Using a basic equation for calculating expected values we can write

\[E_M = S_{win} \cdot P_{M1} + S_{draw} \cdot P_{D1}\]

where $S_{win}=1$ is the winning score and $S_{draw}=1/2$ is the drawing score. Expressing $P_{M1}$ (similarly $P_{F1}$) from the above equation yields

\[P_{M1} = E_M - \frac{P_{D1}}{2} \simeq 20.3 \%,\\ P_{F1} = E_F - \frac{P_{D1}}{2} \simeq 19.7 \% .\]

Next, lets tackle the problem of multiple games. To win an entire $n$-game match Magnus needs at least one win ($N_M$) and Caruana has to win less than Magnus ($N_F$) with the remaining games being drawn($N_D$). Mathematically this gives us the following restrictions:

\[N_M \in \{1, 2, 3, ..., n\} \\ N_F \in \{0, 1, 2, ..., \min\{N_M-1, n-N_M\}=\widetilde{N_F}\}\\ N_D = n - N_M - N_F\]

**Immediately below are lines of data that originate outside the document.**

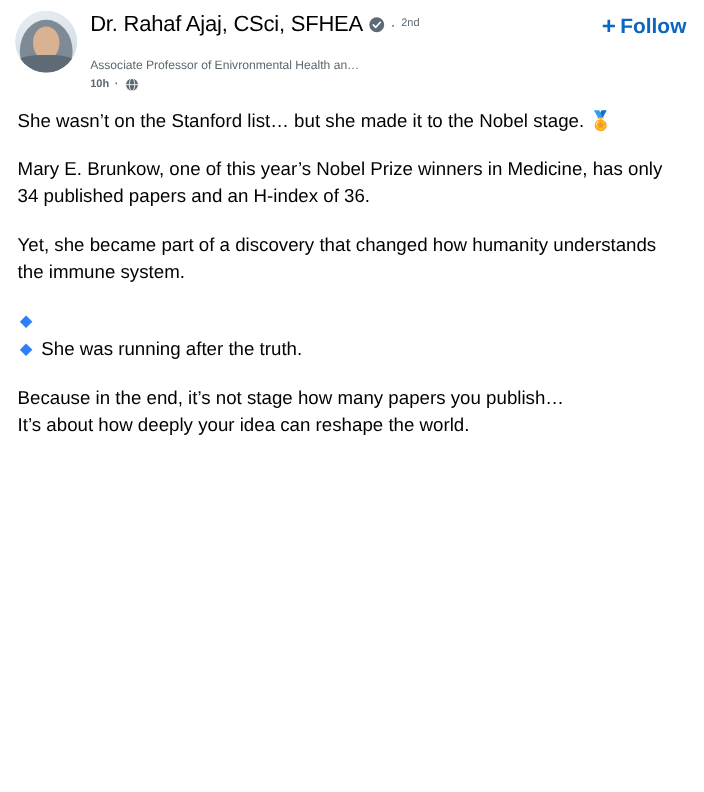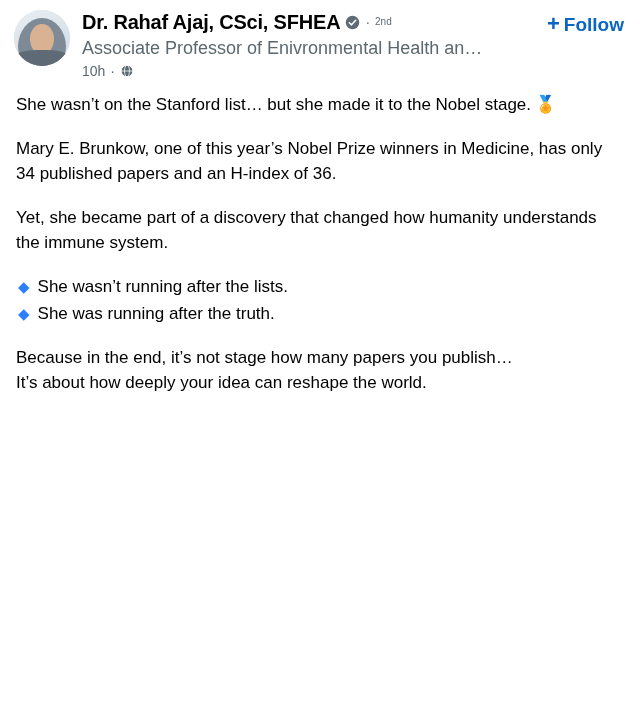--- a/index.html
+++ b/index.html
@@ -81,7 +81,7 @@
   }
   .author-name {
     font-size: 20px;
-    font-weight: bold;
+    font-weight: normal;
     color: #000000;
     letter-spacing: -0.2px;
     white-space: nowrap;

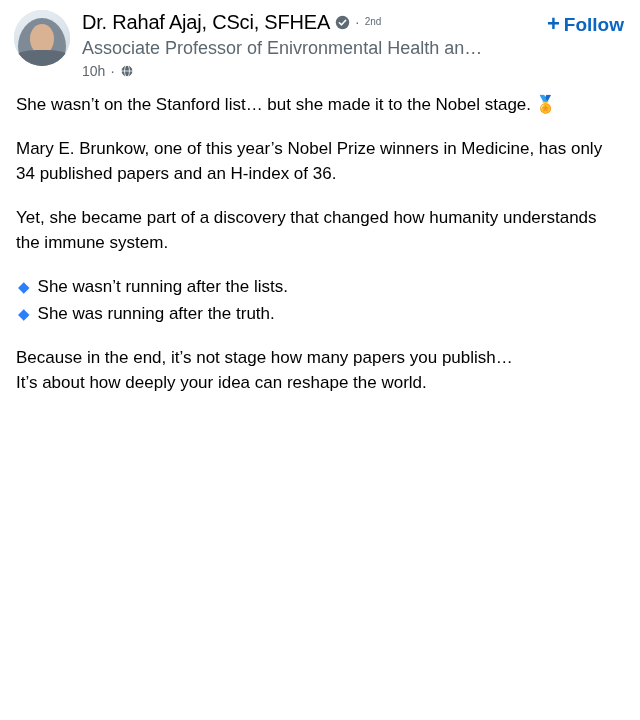--- a/index.html
+++ b/index.html
@@ -100,9 +100,9 @@
     color: #5f6b74;
   }
   .headline {
-    font-size: 18px;
+    font-size: 11px;
     color: #5c686f;
-    margin-top: 4px;
+    margin-top: 20px;
     white-space: nowrap;
     overflow: hidden;
     text-overflow: ellipsis;

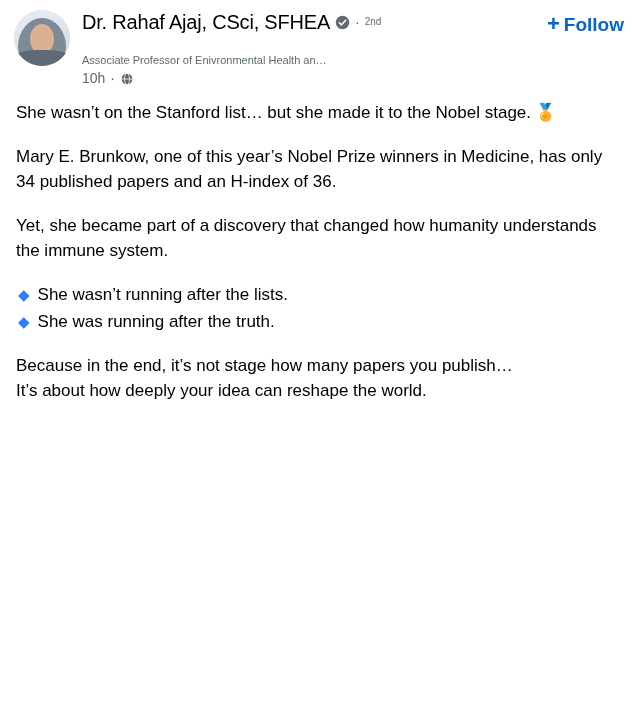--- a/index.html
+++ b/index.html
@@ -112,8 +112,9 @@
     align-items: center;
     gap: 5px;
     margin-top: 3px;
-    font-size: 14px;
+    font-size: 10px;
     color: #5c686f;
+    font-weight: bold;
   }
   .globe {
     width: 14px; height: 14px;

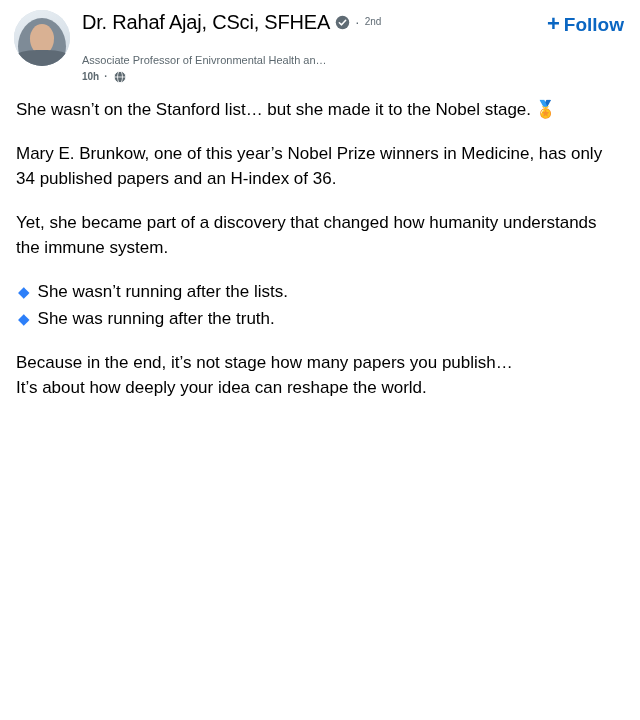--- a/index.html
+++ b/index.html
@@ -238,7 +238,6 @@
     <div class="bullets">
       <div class="bullet-line">
         <span class="diamond">◆</span>
-        <span>She wasn’t running after the lists.</span>
       </div>
       <div class="bullet-line">
         <span class="diamond">◆</span>

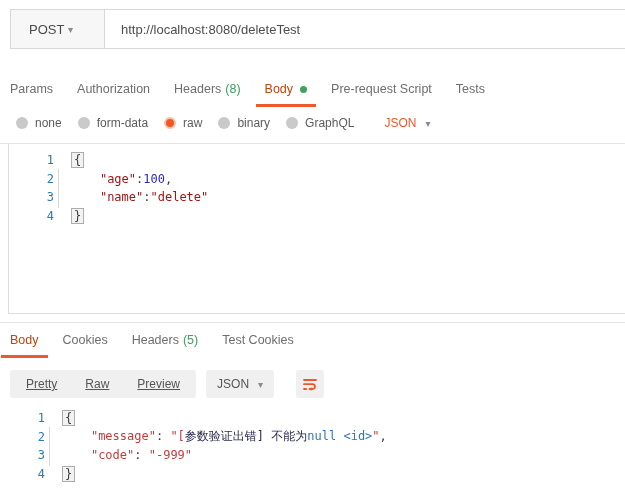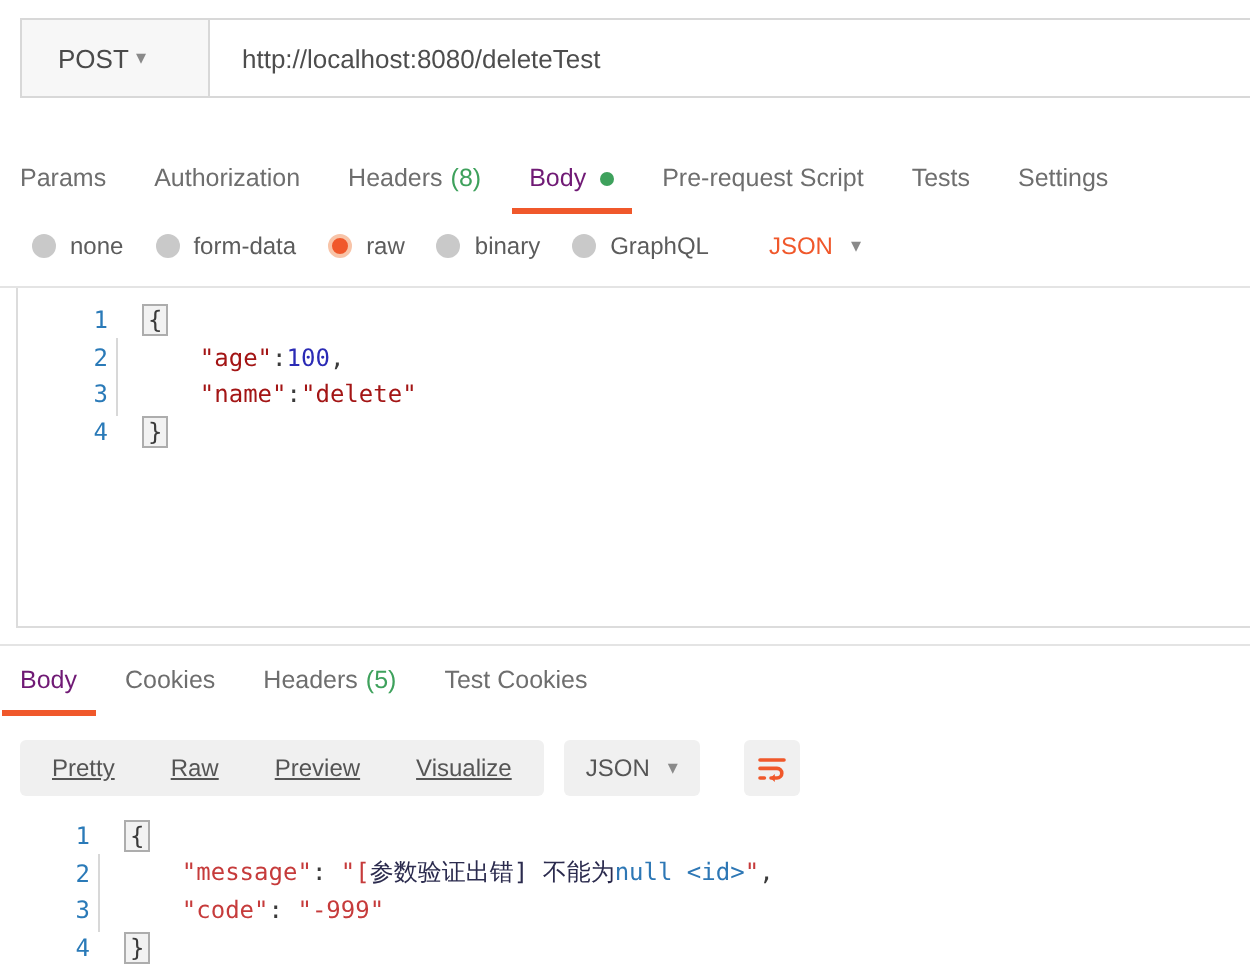--- a/index.html
+++ b/index.html
@@ -20,7 +20,7 @@
   .req-tabs { display:flex; gap:24px; margin:27px 0 0 10px; font-size:12.5px; color:#6E6E6E; }
   .tab { padding:6px 0 8px; border-bottom:3px solid transparent; cursor:pointer; display:flex; align-items:center; }
   .tab .count { color:#3EA15C; margin-left:4px; }
-  .tab.active { color:#701a75; border-bottom-color:#F0582B; padding-left:9px; padding-right:9px; margin:0 -9px; }
+  .tab.active { color:#c2410c; border-bottom-color:#F0582B; padding-left:9px; padding-right:9px; margin:0 -9px; }
   .green-dot { width:7px; height:7px; border-radius:50%; background:#3EA15C; margin-left:7px; }
 
   

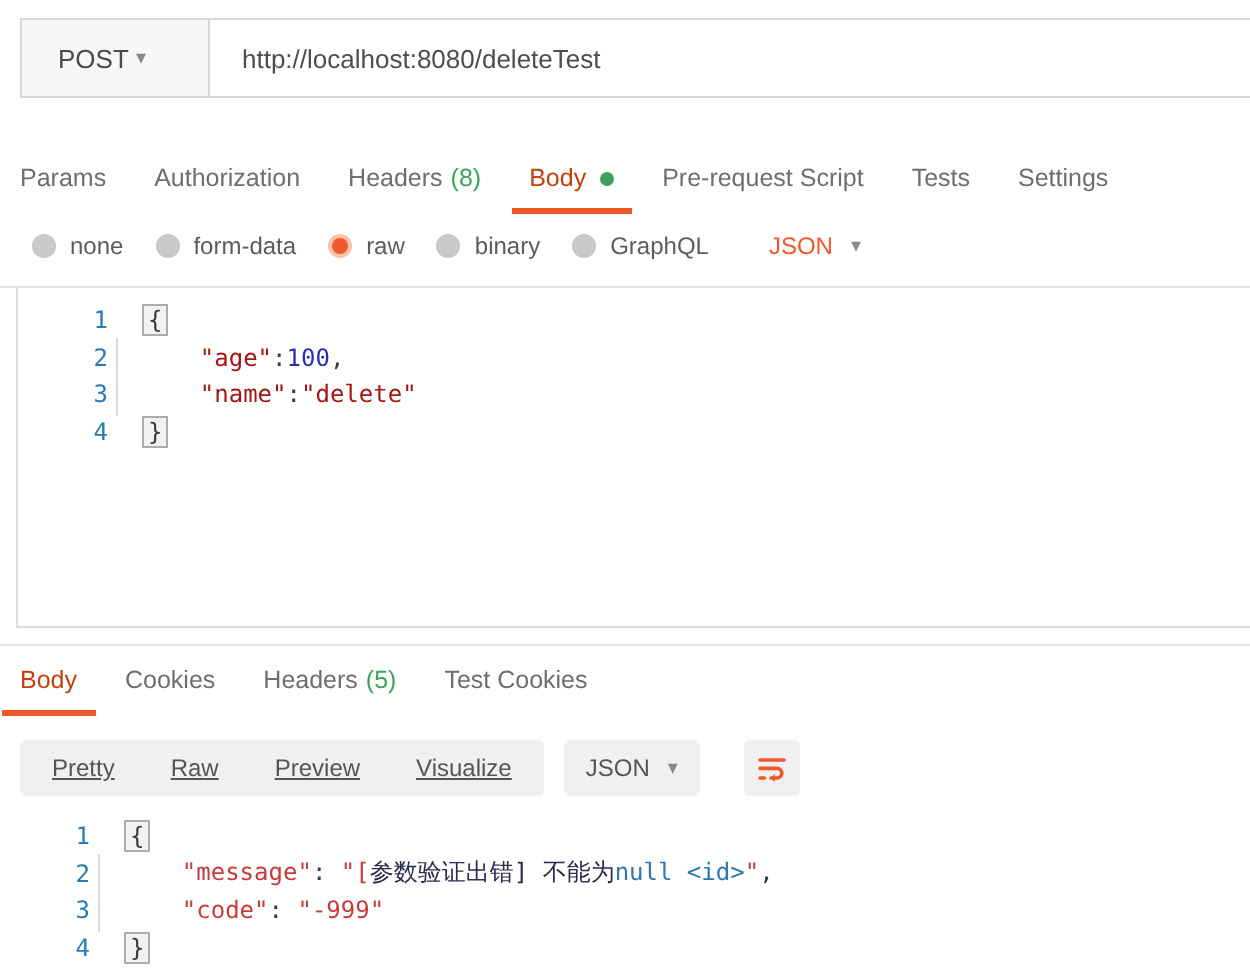--- a/index.html
+++ b/index.html
@@ -100,9 +100,6 @@
     <div class="tab">
       <span>Tests</span>
     </div>
-    <div class="tab">
-      <span>Settings</span>
-    </div>
   </div>
 
   <div class="radio-row">

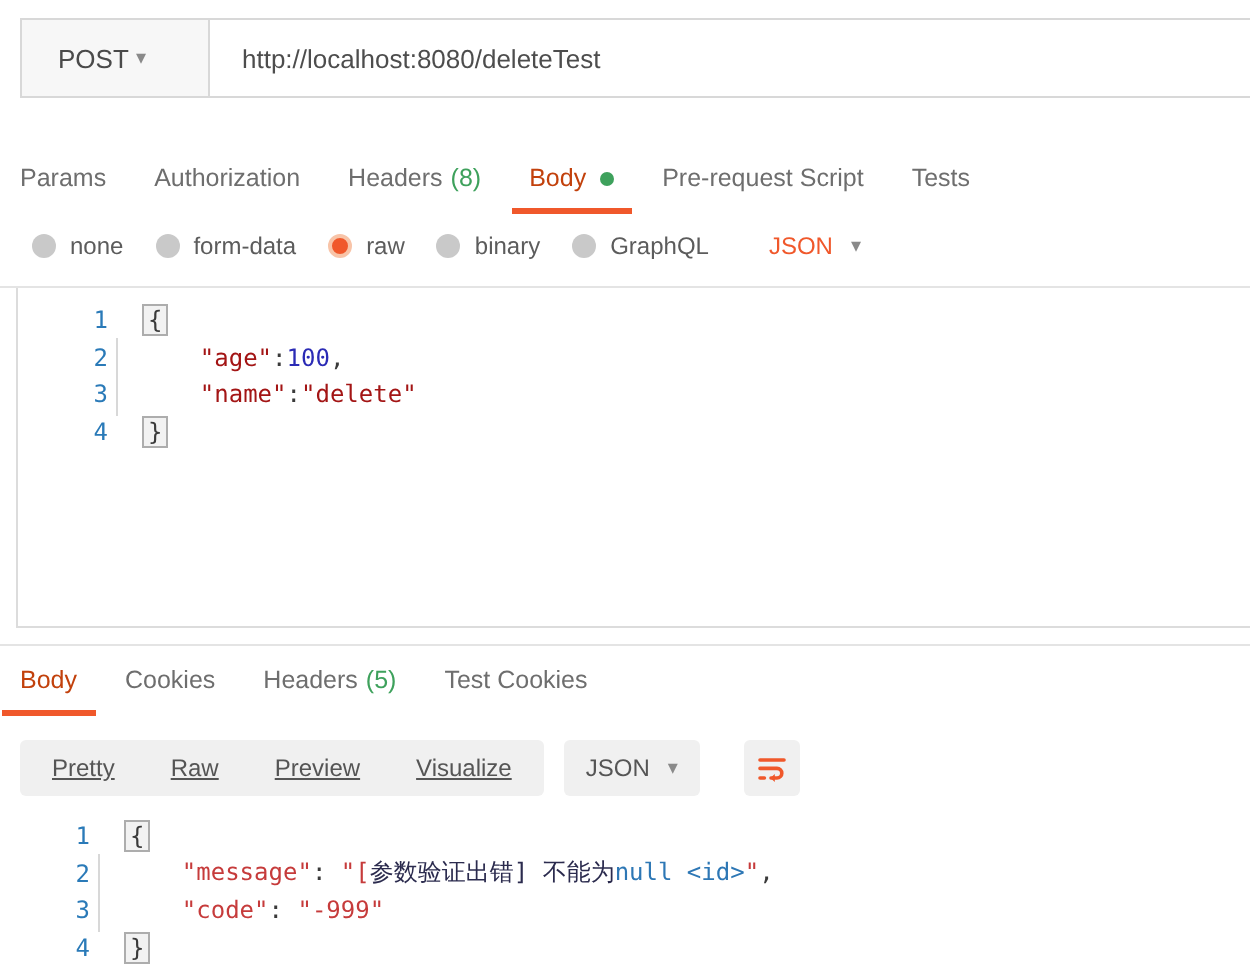--- a/index.html
+++ b/index.html
@@ -161,7 +161,6 @@
       <div class="seg-item">Pretty</div>
       <div class="seg-item">Raw</div>
       <div class="seg-item">Preview</div>
-      <div class="seg-item">Visualize</div>
     </div>
     <div class="json-box">
       <span>JSON</span>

If we sum over all possible configurations, we get the total probability that Magnus will win

\[P_{Mn} = \sum_{N_M=1}^{n}\sum_{N_F=0}^{\widetilde{N_F}} \bar P(N_M, n-N_M-N_F, N_F),\]

where $\bar P(N_M, N_D, N_F)$ represents the probability of a match ending with $N_M$ wins for Magnus, $N_D$ draws and $N_F$ wins for Fabiano. The drawing probability is expressed in the same way, except we insist that $N_M=N_F$

\[P_{Dn} = \sum_{N_W=0}^{n/2} P(N_W, n-2N_W, N_W).\]

The last thing to do is to define the function $\bar P$:

\[\bar P(N_M, N_D, N_F) = \\ P_{M1}^{N_M} \cdot {N_M+N_D+N_F\choose N_M} \cdot\\ P_{F1}^{N_F} \cdot {N_F+N_F\choose N_F} \cdot\\ P_{D1}^{N_D}\]

Beautiful, I know. The first line represents the probability of Magnus winning $N_M$ games, the second line calculates the probability that Caruana will win $N_F$ of the remaining games, and lastly we calculate the probability that the rest of the games are drawn.

Results

Here we are at last. It is about time we answer the question at the top of the page. What does math have to say about Caruana’s chances of becoming the world chess champion?

We already formulated the required functions in the previous section, so all that is left is to plot them.

win chance
Probability for every match outcome given a different number of games in the match.

The above image shows the expected results for matches with up to 20 games. Though, 12 is the magic number in this case.

Carlsen	Draw	Caruana
42.4%	18.1%	39.5%

All that is left for us to do is to wish both players good luck and hope for an interesting championship.